At the beginning of 2006, following a pre-grant opposition proceeding, the Indian patent office rejected Novartis's application to patent Glivec under the provisions of Section 3 (d) of the Patent Act. This states that 'the mere discovery of a new form of a known substance which does not result in the enhancement of the known efficacy of that substance, or the mere discovery of any new Property or new use for a known substance or of the mere use of a known process, machine or apparatus unless such known process results in a new product or employs at least one new reactant,' is not patentable. Novartis claimed that in placing additional requirements for patentability beyond novelty, commercial applicability and non-obviousness, India's Patent Law is not TRIPs-compliant. Novartis took its case to the Madras High Court and, at the same time, asked the court to overturn the office's original decision

The Novartis case, now before the newly created Intellectual Property Appellate Board, is unsettled.

Japan

The Japan Patent Office (JPO) patent office reported a 4.3% drop in patent applications in 2007; JPO figured that companies were more often preferring trade secret protection. Still JPO has a pendency problem: time to first action is currently 27 months, and expected to rise. JPO approval rate is declining, at 48.5% in 2006 compared to 51.9% in 2002.

Enforcement in Japan is a most often an exercise in patent hara-kiri: 90% are sliced by invalidity at the district court level. Japanese patent attorneys have observed that the current crop of patents being asserted were granted under a lower standard than applied now; hajimemashite (pleased to meet you) KSR, Tokyo style. It was reported that, on appeal, "patents are affirmed 80 per cent of the time."

Europe

The old dog's old trick at the European Patent Office (EPO) is to jack the cost of patenting to cover fiscal deficit. But some changes are in the offing that will enhance patenting.

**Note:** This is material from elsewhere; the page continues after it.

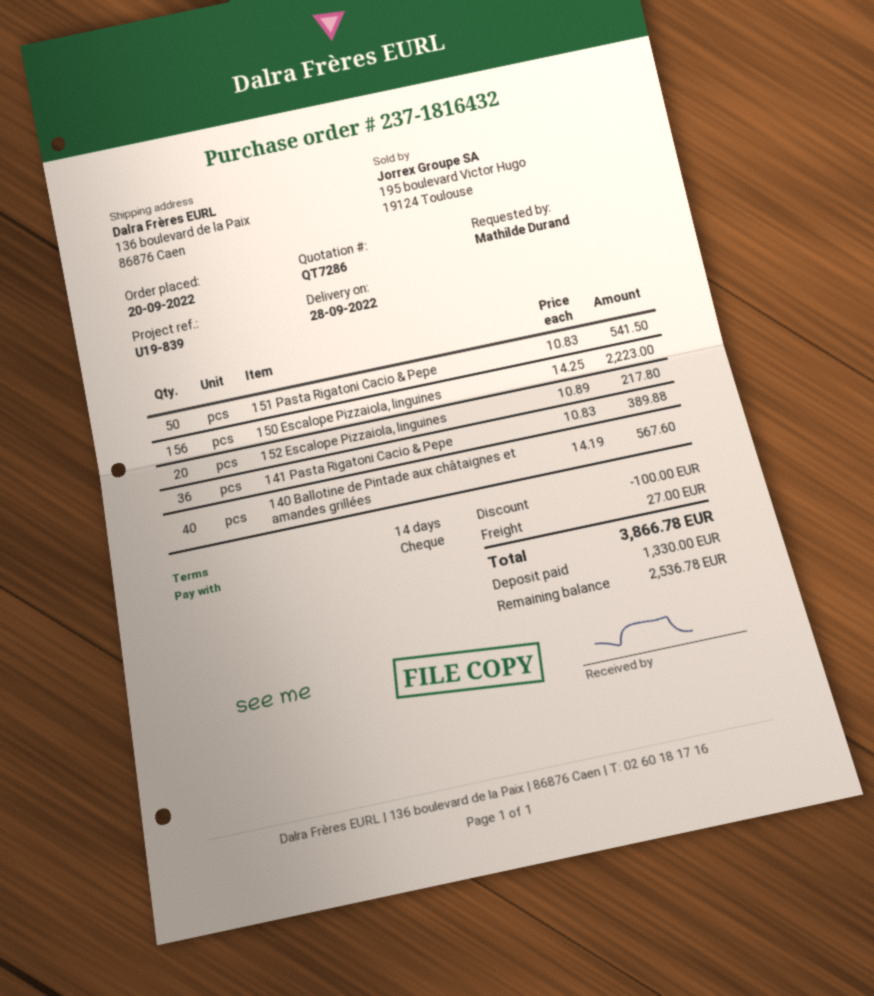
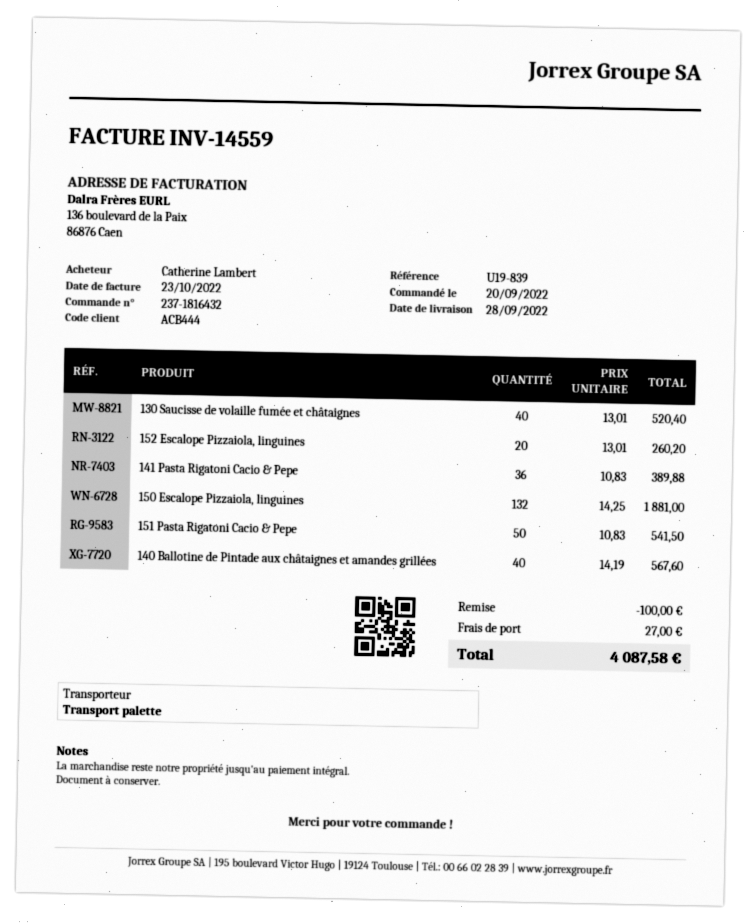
ordered by: Mathilde Durand -> Catherine Lambert
150 Escalope Pizzaiola, linguines: 156 x 14.25 = 2223.00 -> 132 x 14.25 = 1881.00
152 Escalope Pizzaiola, linguines: 20 x 10.89 = 217.80 -> 20 x 13.01 = 260.20
130 Saucisse de volaille fumée et châtaignes: none -> 40 x 13.01 = 520.40
total: 3866.78 -> 4087.58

[A]t the end of 2007, the EPC 2000 -- the revised version of the European Patent Convention -- came into force. Although it has little effect on substantive patent law in Europe, EPC 2000 will have a significant impact on procedure, including the elimination of the need for translations during the application stage, and the elimination of the need to file drawings, claims and a description to obtain a filing date for a European patent (instead applicants can refer to previously submitted material in other countries). Of great significance is that communications between European patent attorneys and their clients will now be subject to privilege. Previously this had not been automatically the case and was instead a case for national jurisdiction.

United States

If you've been reading the Patent Prospector, you know all about what's going on. Patent approval rate is down to 51% in 2007, from a high of 72% in 2000. Jon "The Dud" Dudas, PTO director, is loathed by the patent bar for attempting illegal examination regime changes.

Meanwhile the Supreme Court was busy dancing on the heads of patent punks in 2007, making "mommy, make him stop" declaratory judgment easy (MedImmune), and raising the bar of obviousness so high that invalidity limbo now works standing on tip toes (KSR).

Intellectual Asset Magazine report: html; pdf.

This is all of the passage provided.